2.2.2 Physical security of Data Processing Centres

BBVA’s Data Processing Centres are equipped with comprehensive physical security measures to

protect data processing systems, with the following, inter alia, being particularly worthy of note:

● Bunkerised DPC.

● Individualised control of access to the premises and different technical rooms, equipped with

hazardous element detection systems.

● Security guards and video-surveillance equipment guarding the perimeter and interior of the

installations on a 24x7 basis.

● Specific detection and protection systems guarding against intrusion, fire, flood, power cuts

and other catastrophic events.

Furthermore, given that BBVA has two fully operational Data Processing Centres, the safeguarding

and any necessary retrieval of information are guaranteed.


Measures from BBVA

2.2.3 Security architecture

In order to assure the highest degree of security in the design of its systems, BBVA has arranged a

specific security architecture especially for systems serving customers via internet.

To minimise the degree of exposure towards internet, only the presentation layer (which carries out

user authentication, web applications access authorisation and secure session control functions) is

exposed by means of inverse security proxy.

2.2.4 Specific protection systems

Firewalls and anti-virus/anti-hacker systems permanently updated:

● BBVA segregates its networks and systems with several levels of firewalls.

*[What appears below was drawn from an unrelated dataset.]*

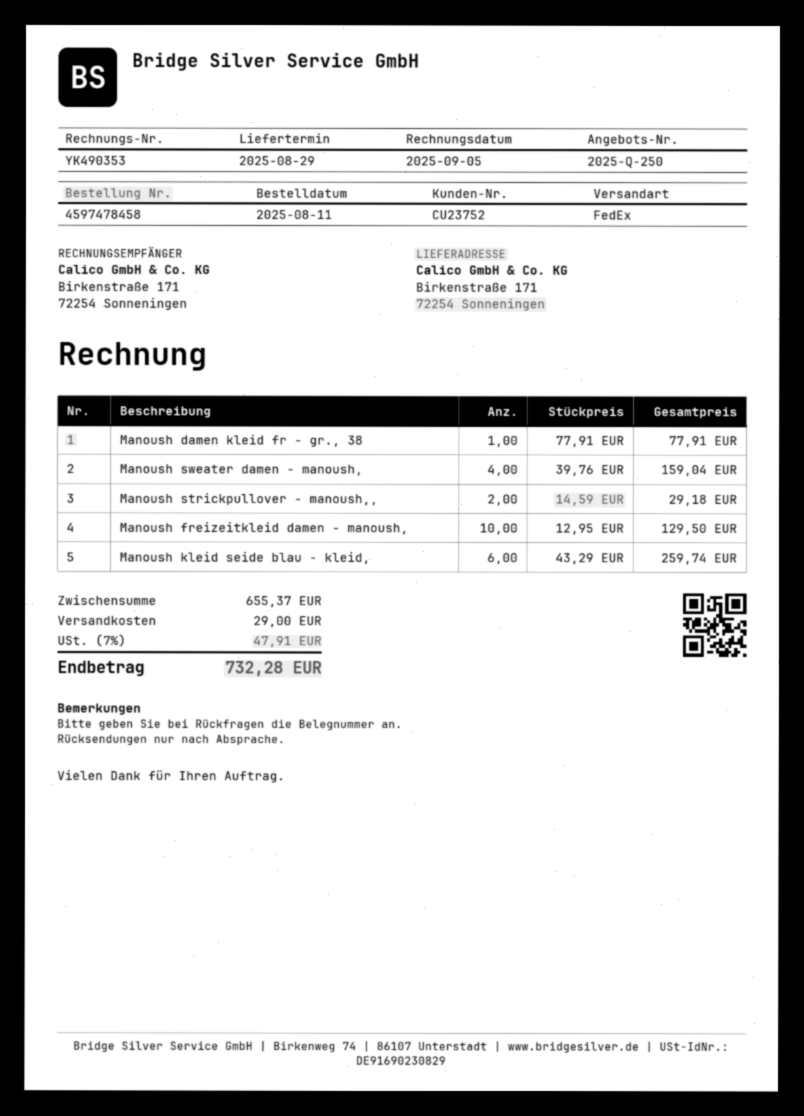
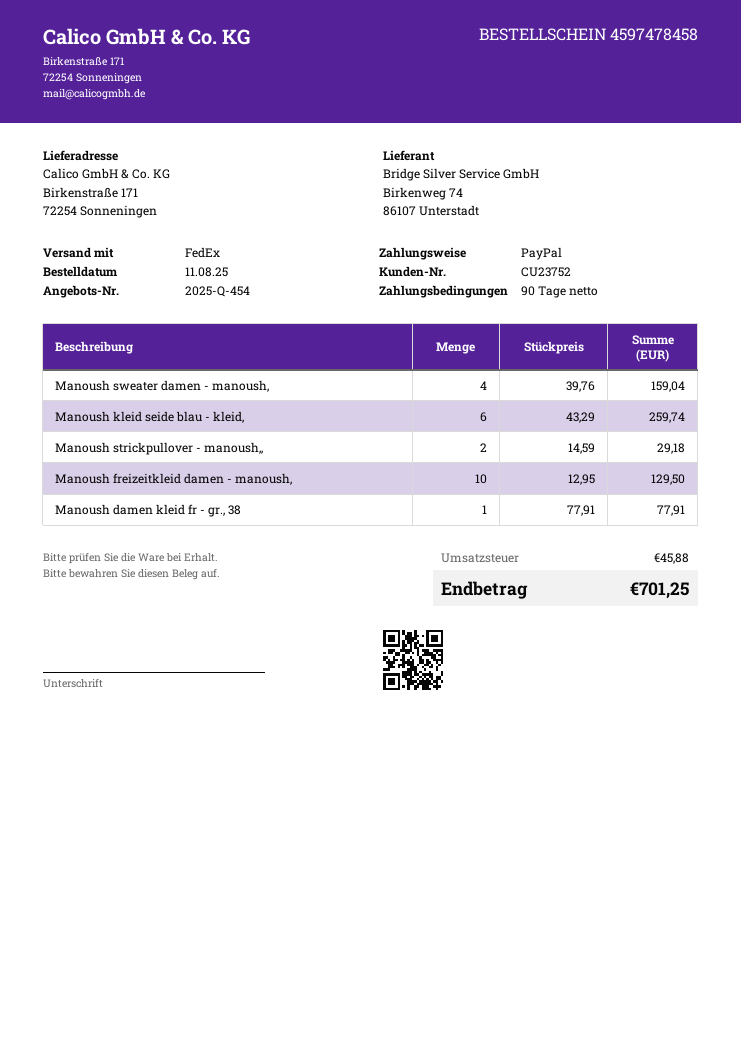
quote number: 2025-Q-250 -> 2025-Q-454
shipping: 29.00 -> none
tax: 47.91 -> 45.88
total: 732.28 -> 701.25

● What is more, BBVA’s internal systems are permanently protected by antivirus and

hacker detection systems.

● Both types of systems are managed on a 24x7 basis and are permanently updated, thereby

affording permanent protection against new threats.

● All surveillance, alert and security response systems guarding against possible fraud are

monitored and supervised by a group of specialists 24x7x365 in the Data Processing Centre.

Activity registers of all components: BBVA's Distance Banking systems and applications have

activity registers (logs) of all critical components, giving support to attempted fraud detection or

forensic analysis services for activities or operations which are suspected to be or which are reported as

fraudulent.

Periodical revision of service, applying the latest attack techniques: systems providing support to

the Distance Banking services are periodically revised using automatic vulnerability analysis tools.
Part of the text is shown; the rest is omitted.